- [WHAT TO WORK ON]: Line by line, copy the records below exactly and leave the pictures out.
DATA START
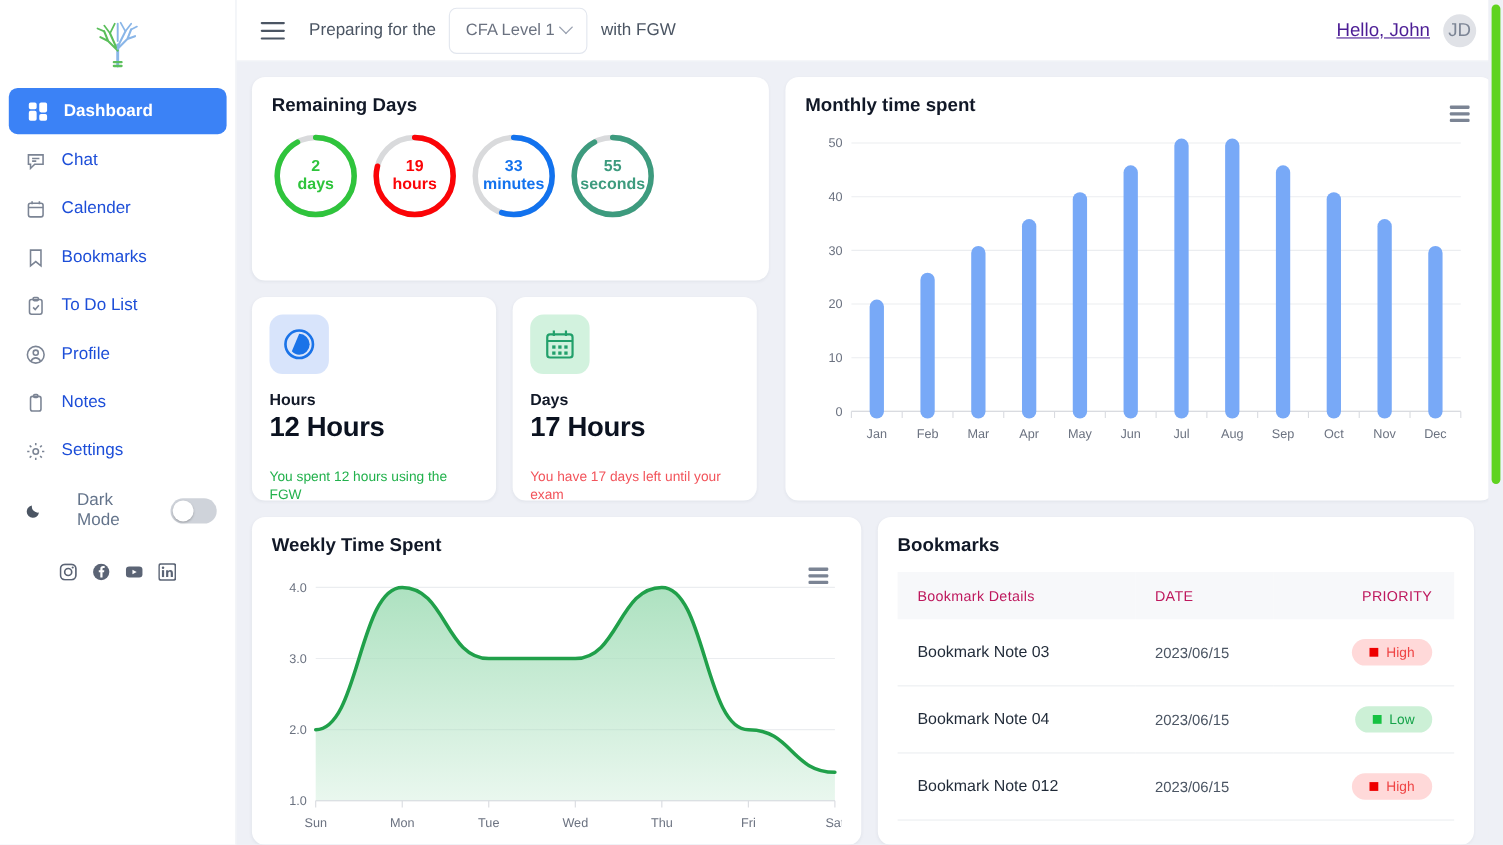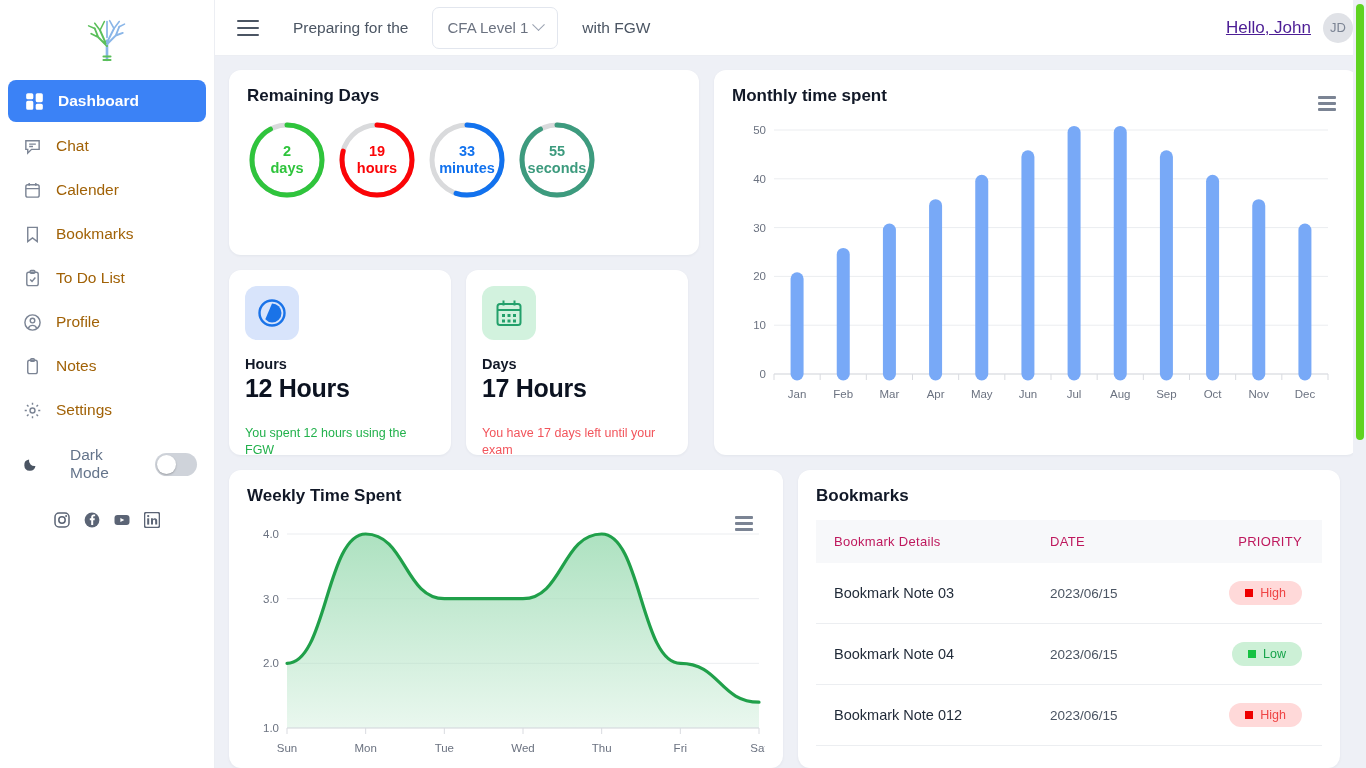--- a/index.html
+++ b/index.html
@@ -53,7 +53,7 @@
   .main { flex: 1 1 auto; height: 768px; display: flex; flex-direction: column; overflow: hidden;}
   .topbar {
     height: 56px; flex: 0 0 56px; background: #ffffff; display: flex; align-items: center;
-    padding: 0 13px 0 22px; border-bottom: 1px solid #eceef3; gap: 12px;
+    padding: 0 24px 0 22px; border-bottom: 1px solid #eceef3;
   }
   .burger { width: 22px; height: 16px; display:flex; flex-direction:column; justify-content:space-between; cursor:pointer; margin-right: 22px;}
   .burger span { display: block; height: 2px; background: #4b5563; border-radius: 2px; }

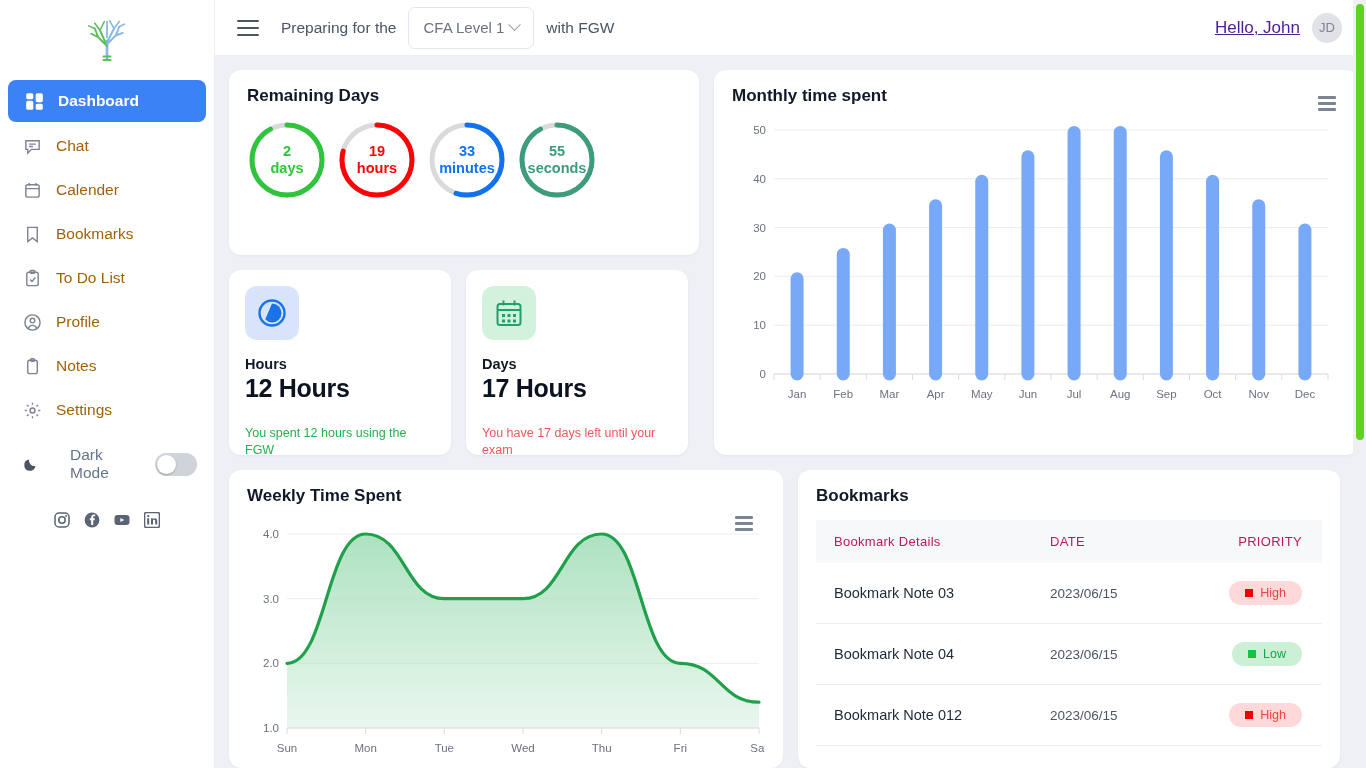--- a/index.html
+++ b/index.html
@@ -68,7 +68,7 @@
   .greeting { color: #4c1d95; font-size: 17px; font-weight: 500; text-decoration: underline; }
   .avatar {
     width: 30px; height: 30px; border-radius: 50%; background: #e0e2e7;
-    color: #7b8494; font-size: 13px; display: flex; align-items: center; justify-content: center; cursor:pointer;
+    color: #7b8494; font-size: 17px; display: flex; align-items: center; justify-content: center; cursor:pointer;
   }
 
   .content { flex: 1 1 auto; padding: 14px 26px 0 14px; overflow: hidden; border-radius: 12px; }

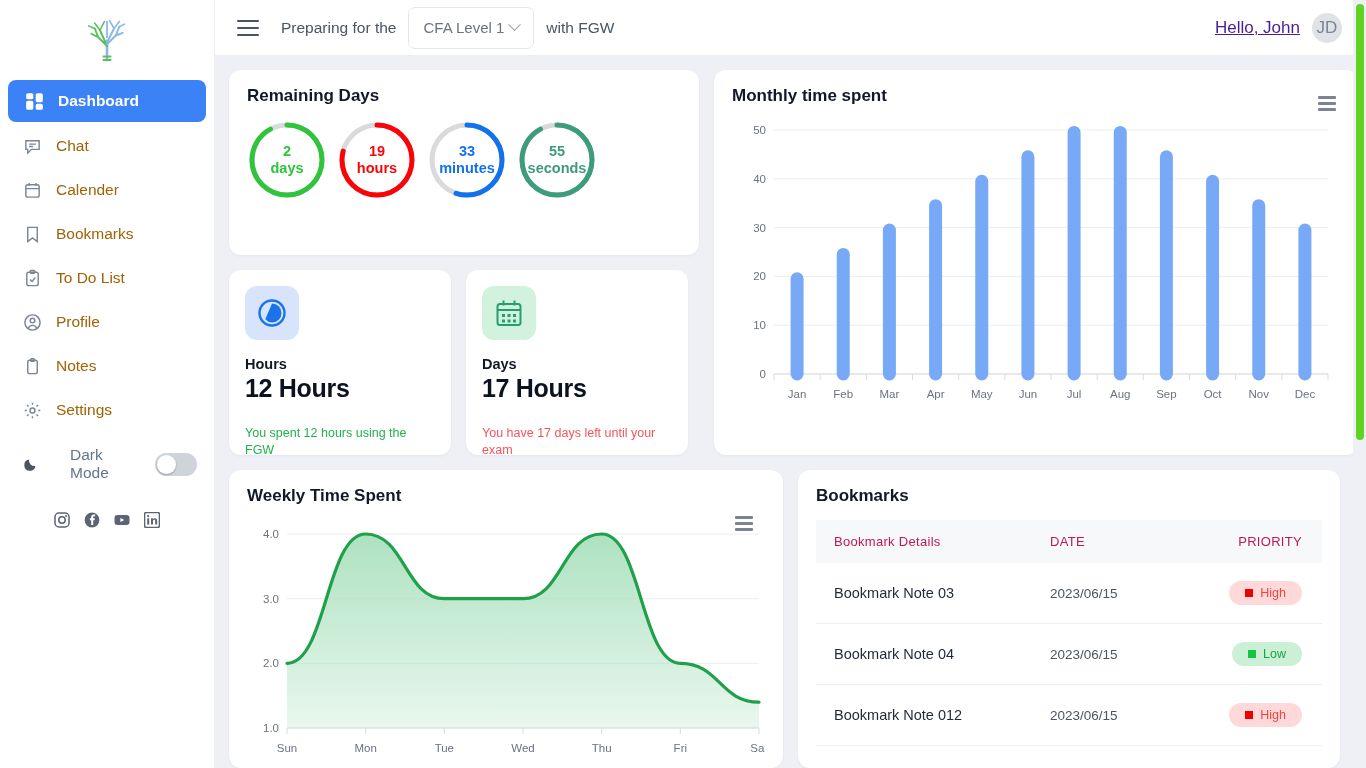--- a/index.html
+++ b/index.html
@@ -24,7 +24,7 @@
   .nav-item {
     display: flex; align-items: center; gap: 14px;
     height: 40px; margin: 2px 0; padding: 0 14px; border-radius: 8px;
-    color: #a16207; font-size: 15.5px; cursor: pointer;
+    color: #1d4ed8; font-size: 15.5px; cursor: pointer;
   }
   .nav-item .ico { width: 20px; height: 20px; flex: 0 0 20px; display:flex; align-items:center; justify-content:center;}
   .nav-item .ico svg { width: 19px; height: 19px; stroke: #7b8494; fill: none; stroke-width: 1.5; }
DATA END
- [EXERCISE RESULT]:
--- a/index.html
+++ b/index.html
@@ -53,7 +53,7 @@
   .main { flex: 1 1 auto; height: 768px; display: flex; flex-direction: column; overflow: hidden;}
   .topbar {
     height: 56px; flex: 0 0 56px; background: #ffffff; display: flex; align-items: center;
-    padding: 0 13px 0 22px; border-bottom: 1px solid #eceef3; gap: 12px;
+    padding: 0 24px 0 22px; border-bottom: 1px solid #eceef3;
   }
   .burger { width: 22px; height: 16px; display:flex; flex-direction:column; justify-content:space-between; cursor:pointer; margin-right: 22px;}
   .burger span { display: block; height: 2px; background: #4b5563; border-radius: 2px; }

--- a/index.html
+++ b/index.html
@@ -68,7 +68,7 @@
   .greeting { color: #4c1d95; font-size: 17px; font-weight: 500; text-decoration: underline; }
   .avatar {
     width: 30px; height: 30px; border-radius: 50%; background: #e0e2e7;
-    color: #7b8494; font-size: 13px; display: flex; align-items: center; justify-content: center; cursor:pointer;
+    color: #7b8494; font-size: 17px; display: flex; align-items: center; justify-content: center; cursor:pointer;
   }
 
   .content { flex: 1 1 auto; padding: 14px 26px 0 14px; overflow: hidden; border-radius: 12px; }

--- a/index.html
+++ b/index.html
@@ -24,7 +24,7 @@
   .nav-item {
     display: flex; align-items: center; gap: 14px;
     height: 40px; margin: 2px 0; padding: 0 14px; border-radius: 8px;
-    color: #a16207; font-size: 15.5px; cursor: pointer;
+    color: #1d4ed8; font-size: 15.5px; cursor: pointer;
   }
   .nav-item .ico { width: 20px; height: 20px; flex: 0 0 20px; display:flex; align-items:center; justify-content:center;}
   .nav-item .ico svg { width: 19px; height: 19px; stroke: #7b8494; fill: none; stroke-width: 1.5; }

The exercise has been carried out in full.